(DATA PROVIDED begins)
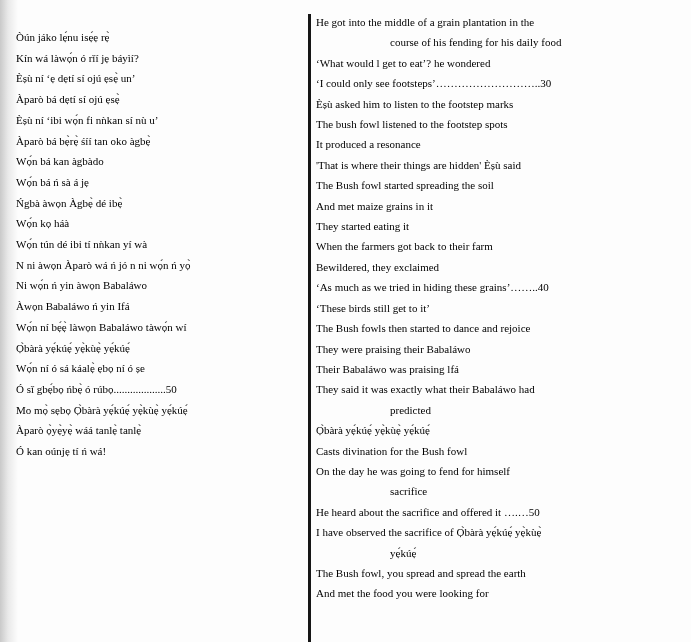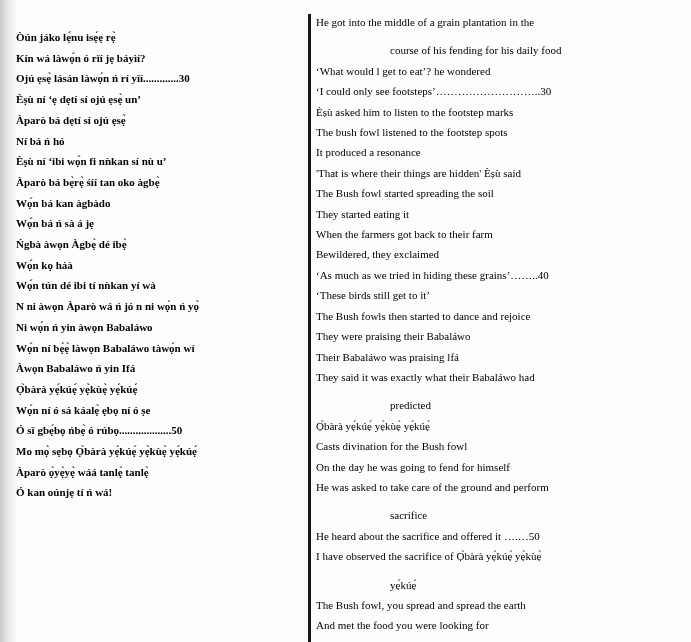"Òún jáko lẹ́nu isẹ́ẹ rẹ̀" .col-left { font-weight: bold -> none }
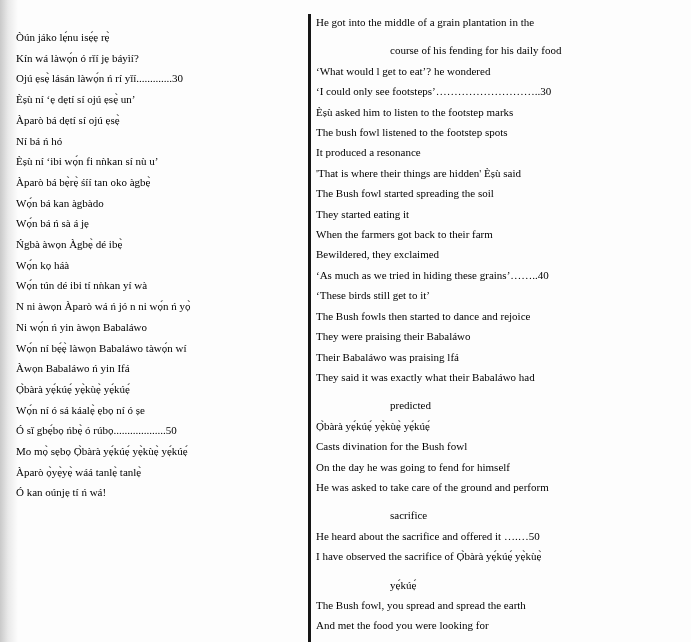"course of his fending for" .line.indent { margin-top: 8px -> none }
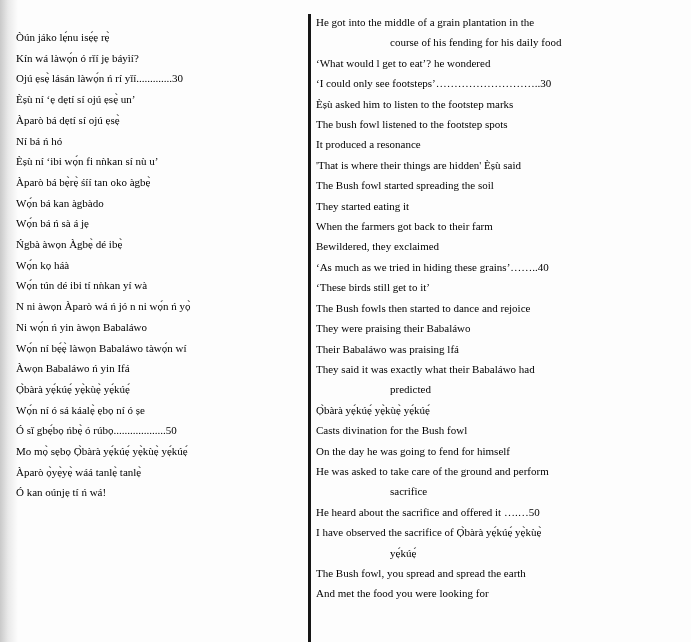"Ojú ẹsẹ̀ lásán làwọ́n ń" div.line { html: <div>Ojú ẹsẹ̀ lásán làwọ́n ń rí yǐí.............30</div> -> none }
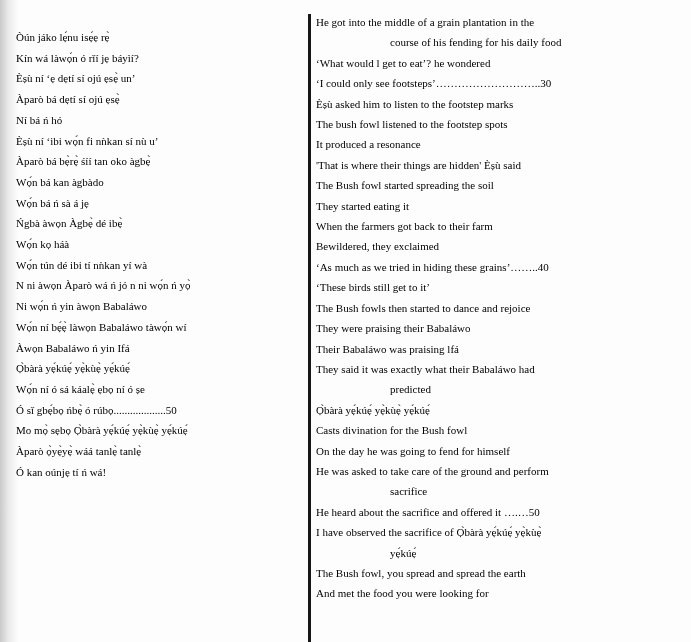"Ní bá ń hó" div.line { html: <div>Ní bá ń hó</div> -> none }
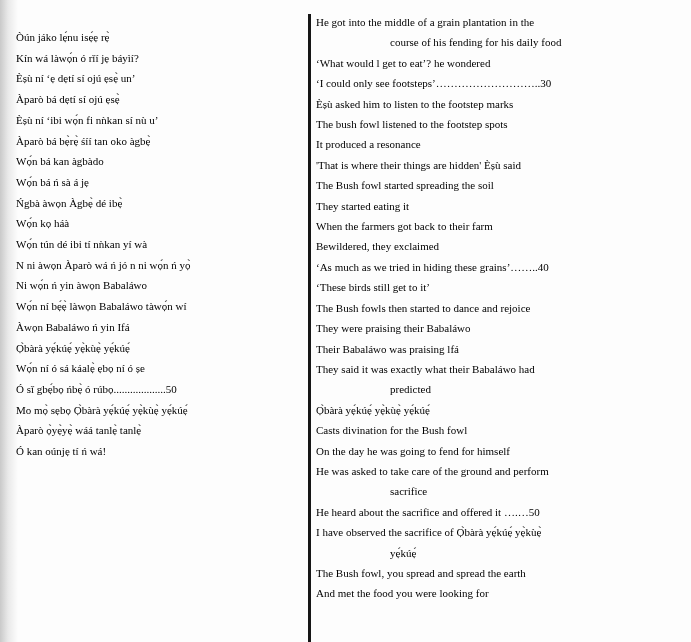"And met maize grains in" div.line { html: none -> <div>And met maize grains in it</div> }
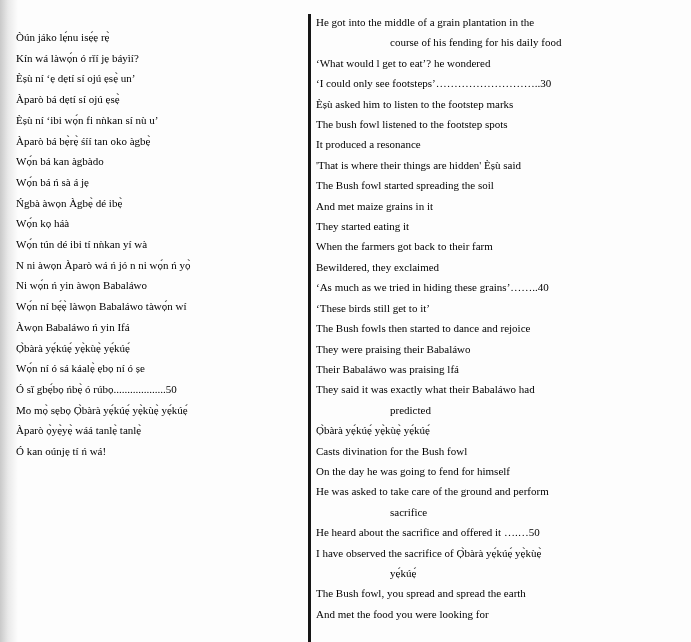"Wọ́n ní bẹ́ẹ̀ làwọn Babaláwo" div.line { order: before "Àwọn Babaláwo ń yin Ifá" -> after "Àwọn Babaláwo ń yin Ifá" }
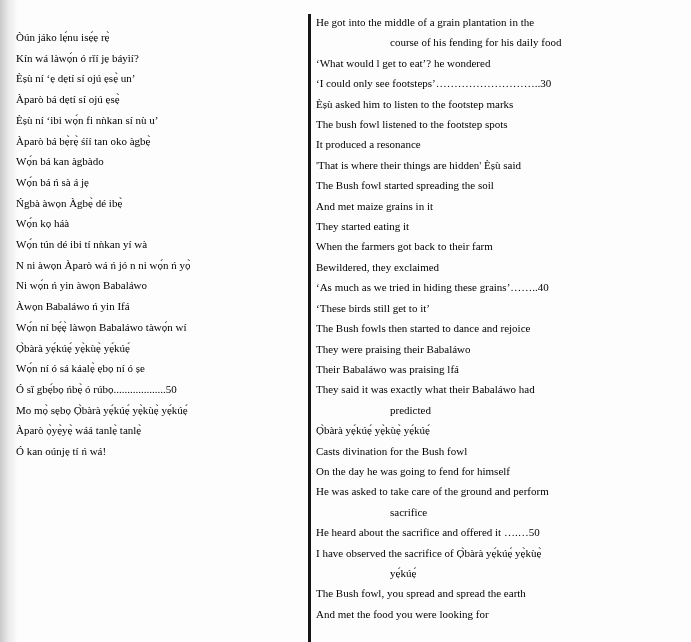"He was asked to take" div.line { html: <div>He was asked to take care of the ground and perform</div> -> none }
(DATA PROVIDED ends)
(DATA PROVIDED begins)
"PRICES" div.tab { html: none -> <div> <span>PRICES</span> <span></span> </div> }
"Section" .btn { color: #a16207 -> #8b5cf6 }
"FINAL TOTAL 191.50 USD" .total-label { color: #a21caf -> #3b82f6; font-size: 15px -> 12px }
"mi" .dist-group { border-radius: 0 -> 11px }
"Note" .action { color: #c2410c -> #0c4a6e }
(DATA PROVIDED ends)
(DATA PROVIDED begins)
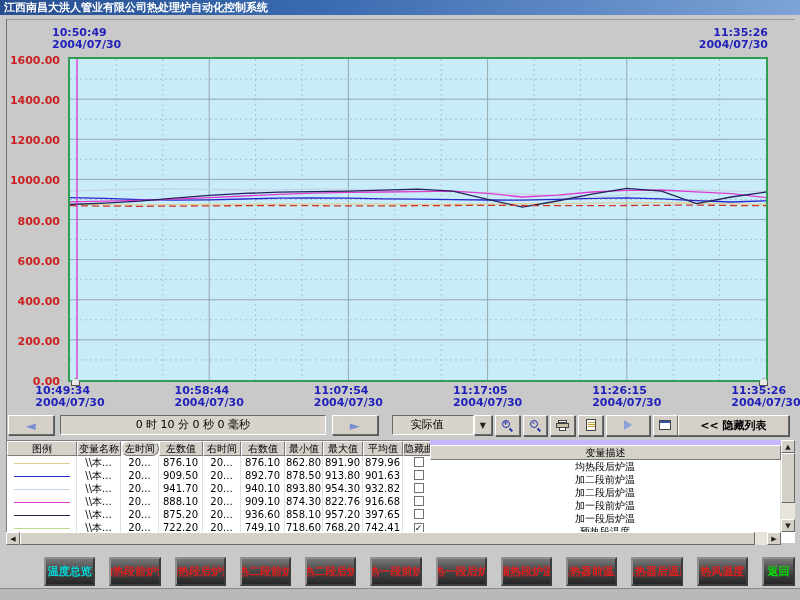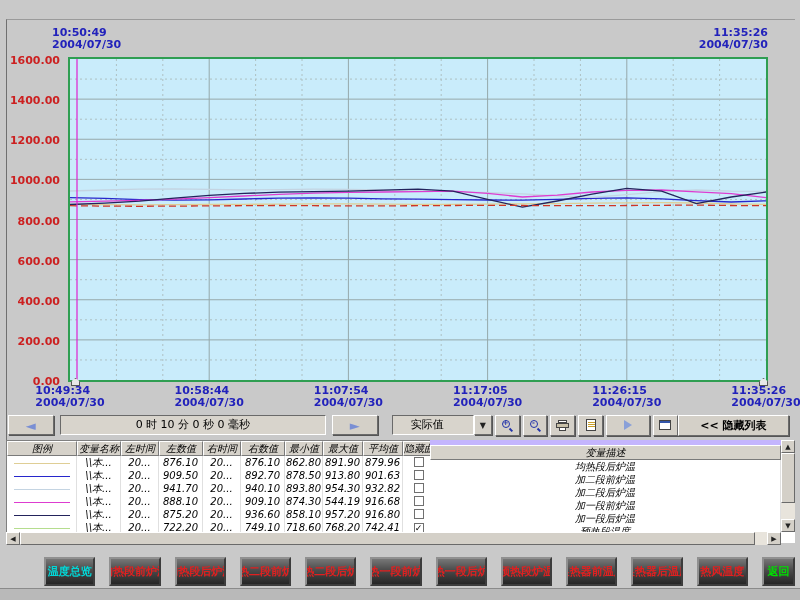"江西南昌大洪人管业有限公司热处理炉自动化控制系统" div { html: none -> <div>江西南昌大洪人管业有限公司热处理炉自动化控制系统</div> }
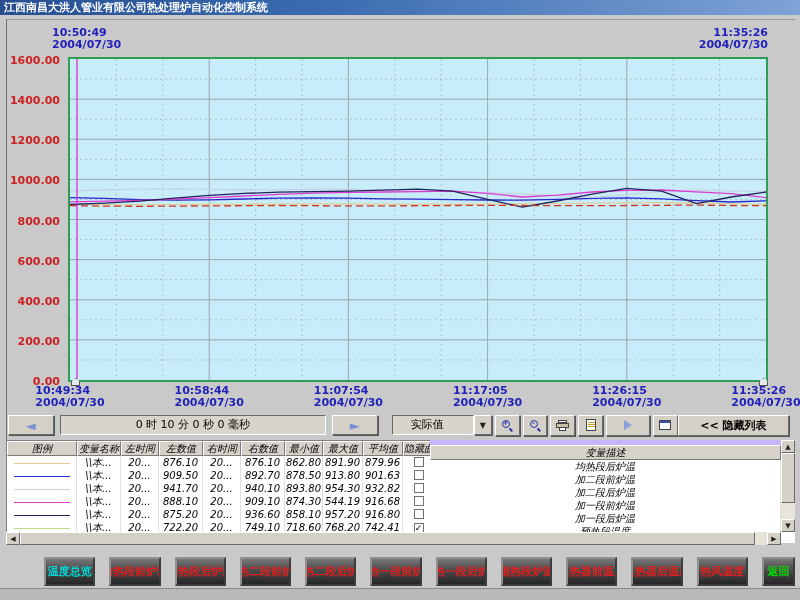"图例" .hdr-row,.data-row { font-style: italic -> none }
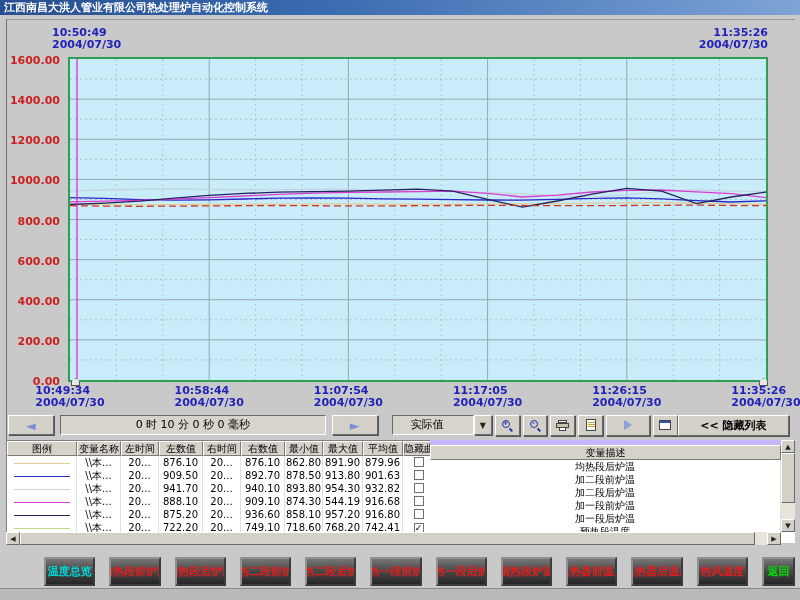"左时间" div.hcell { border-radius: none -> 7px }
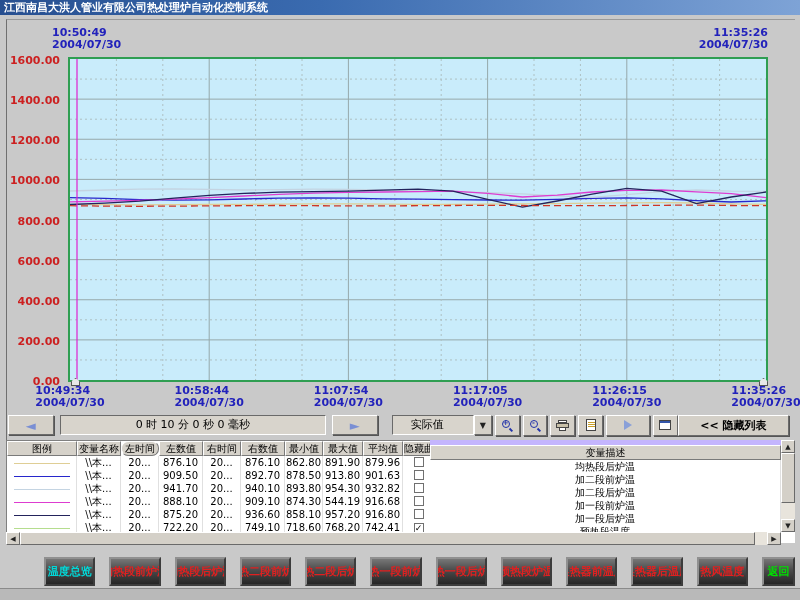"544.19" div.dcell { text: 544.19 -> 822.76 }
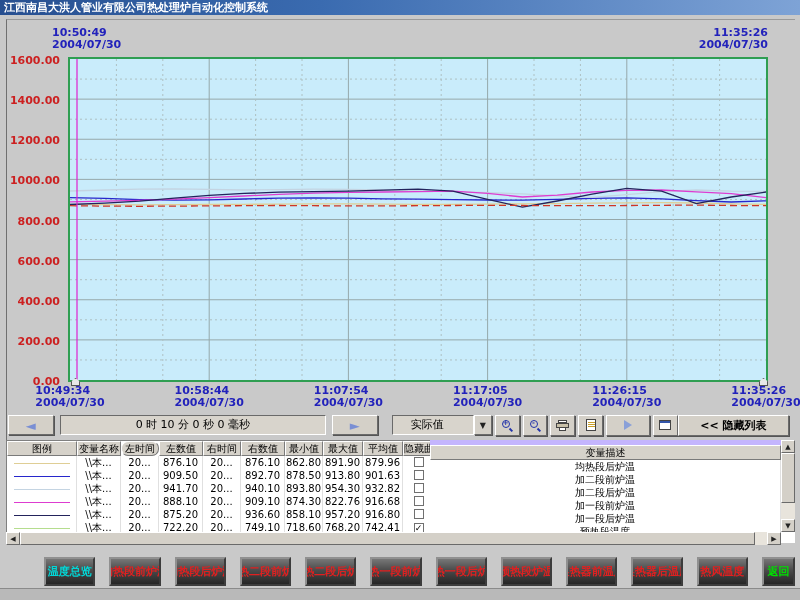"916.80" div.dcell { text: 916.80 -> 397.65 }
(DATA PROVIDED ends)
BRIEF → Above are the entries; copy out every line among them that contains the word "color".

EXERCISE RESPONSE →
"Section" .btn { color: #a16207 -> #8b5cf6 }
"FINAL TOTAL 191.50 USD" .total-label { color: #a21caf -> #3b82f6; font-size: 15px -> 12px }
"Note" .action { color: #c2410c -> #0c4a6e }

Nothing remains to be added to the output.